Generally, the residents are friendly and, like many islanders all over the world, relatively curious and open with visitors.
GETTING THERE: Using various U.S. carriers to connect with Icelandair's gateways such as Baltimore, Washington, Boston and New York, there is one-stop service from Tampa Bay.
Icelandair also offers hotel packages that include day tours, and even weekend packages. Go to www.icelandair.com or toll-free 1-800-223-5500.
WHEN TO GO: June through August is the best time: The daylight lasts at least 22 hours.
December, especially around Christmas, is said to be nice because the locals set off lots of fireworks and the dance clubs run at full tilt. Then again, there are only a few hours of daylight in the winter.
Mid February is good because Iceland has a "Food and Fun" event that is more or less the pre-Lent Carnival.
ON THE GROUND: You can change dollars into the mighty Kroner at the airport or use ATM machines found throughout the country. Visa and MasterCard are accepted just about everywhere.
You need courage to drive in Iceland. The Ring Road around the island is two lanes. Weather conditions can be hazardous: sudden snow squalls, torrential rain, dense fog. Many roads off the Ring Road are either dirt or gravel; when renting a car, you are instructed not to drive on most of these roads.
Horseback riding is a must. Dozens of stables can be found and for about $25 an hour per rider, you can be a North Atlantic cowboy.
STAYING THERE: Because we belong to a home-exchange agency, we had the option of trading time in our house with Icelanders who wanted to visit the United States but because of the length of our stay, we opted for other accommodations.
There are many home-exchange agencies. The one we have used for more than 15 years is Intervac: www.intervac.com or toll-free 1-800-756-4663. You pay an annual fee to belong, but members negotiate directly with each other for trading time in their homes.
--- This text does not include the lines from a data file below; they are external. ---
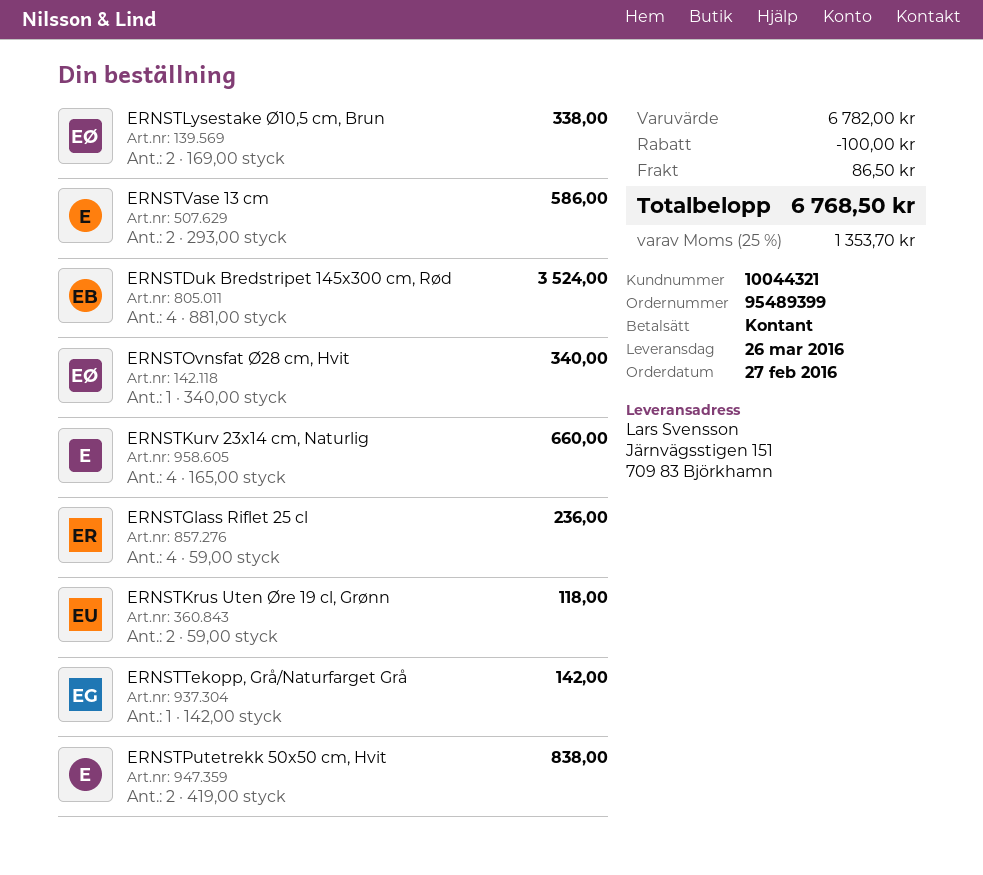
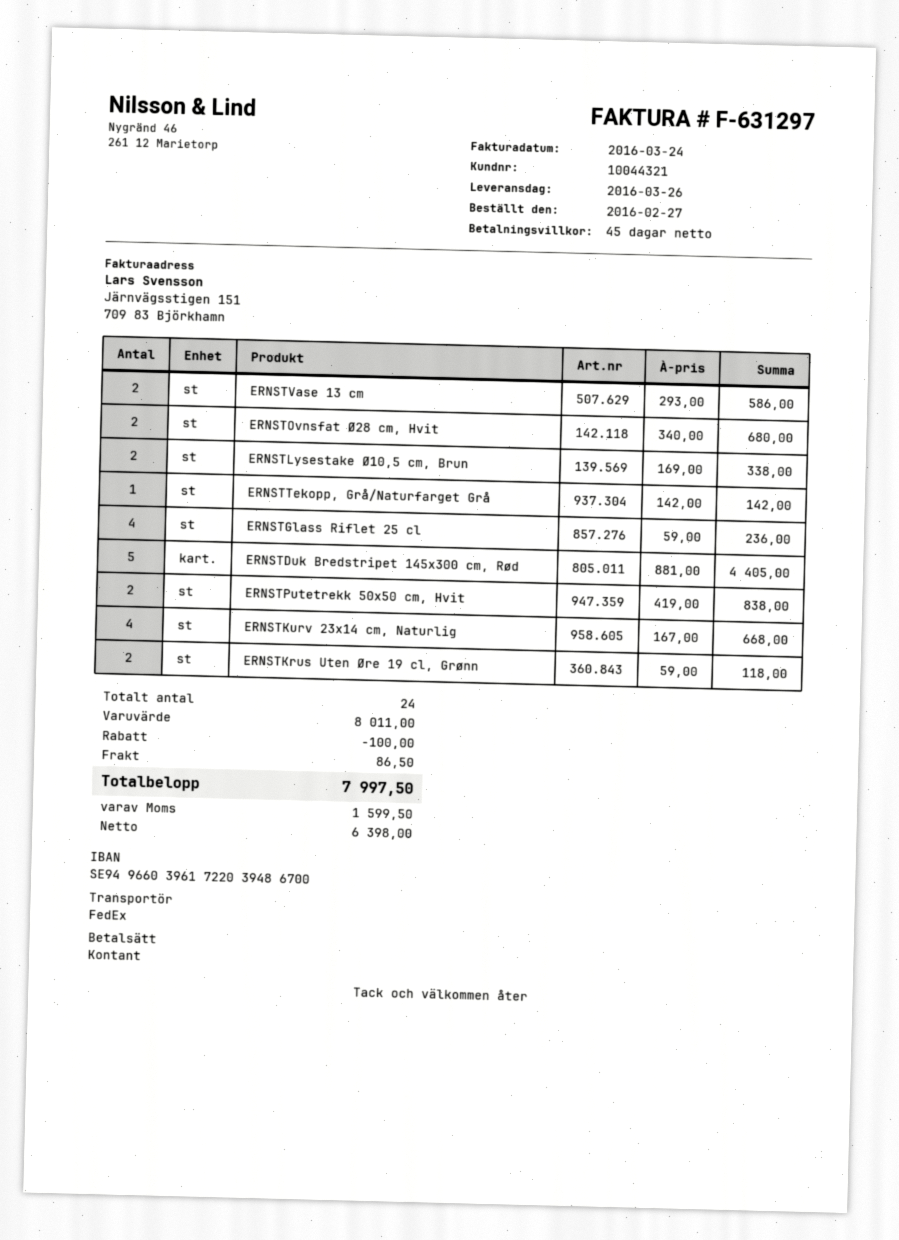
ERNSTDuk Bredstripet 145x300 cm, Rød: 4 x 881.00 = 3524.00 -> 5 x 881.00 = 4405.00
ERNSTOvnsfat Ø28 cm, Hvit: 1 x 340.00 = 340.00 -> 2 x 340.00 = 680.00
ERNSTKurv 23x14 cm, Naturlig: 4 x 165.00 = 660.00 -> 4 x 167.00 = 668.00
subtotal: 6782.00 -> 8011.00
tax: 1353.70 -> 1599.50
total: 6768.50 -> 7997.50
A terrific way to enjoy Iceland is to stay on a farm; which we arranged by going to www.farmholidays.is Prices posted on the Web site vary depending on the level of comfort and whether you will have meals with the farm family or will be cooking for yourself. There are many farms available, spread all over the island.
EATING THERE: Dining out in Iceland is a surefire way to go into heavy debt. But if you've hit the lottery, try Vox (Suurlandsbraut 2, 354 444 5000) or 3 Frakkar (Baldursgata 14, 354 552 3939). Terrific vegetarian restaurants are Grnn Kostur (Sklavrdustgur 8b, 354 552 2028) and Tveir Fiskar(Hafnarbir/Geirsgata 354 511 3474).
Otherwise, buy sandwiches and hot dogs: Bjarins Bestu 354 894 4515.